▶ **Activity**
The reply should repeat all of the data word for word, with no pictures.

****************

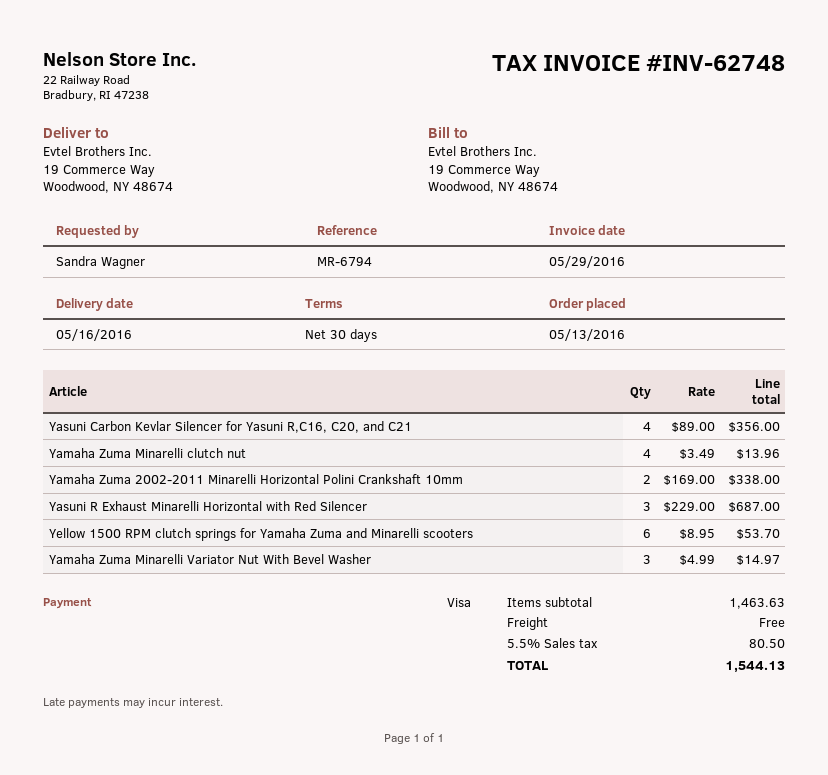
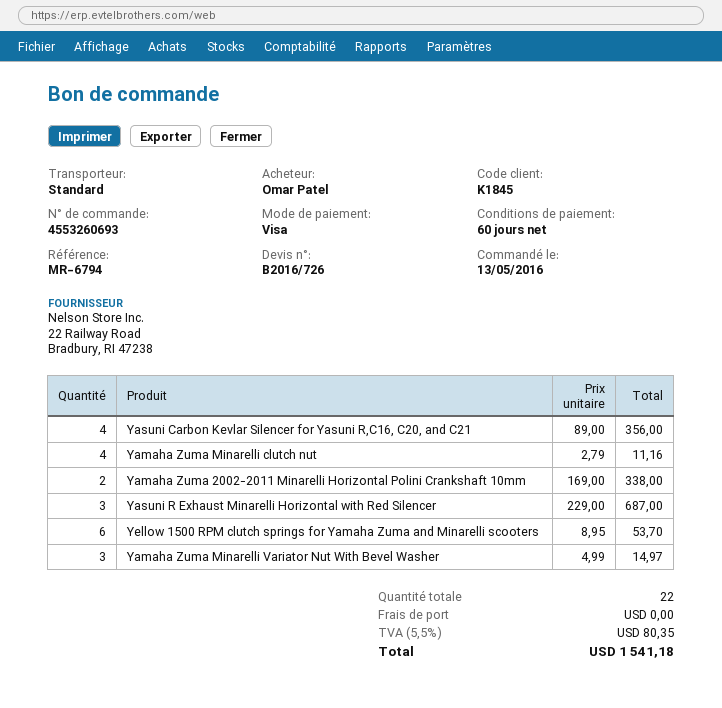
payment terms: 30 days -> 60 days
ordered by: Sandra Wagner -> Omar Patel
Yamaha Zuma Minarelli clutch nut: 4 x 3.49 = 13.96 -> 4 x 2.79 = 11.16
tax: 5.5% = 80.50 -> 5.5% = 80.35
total: 1544.13 -> 1541.18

****************

▶ **Exercise response**
payment terms: 30 days -> 60 days
ordered by: Sandra Wagner -> Omar Patel
Yamaha Zuma Minarelli clutch nut: 4 x 3.49 = 13.96 -> 4 x 2.79 = 11.16
tax: 5.5% = 80.50 -> 5.5% = 80.35
total: 1544.13 -> 1541.18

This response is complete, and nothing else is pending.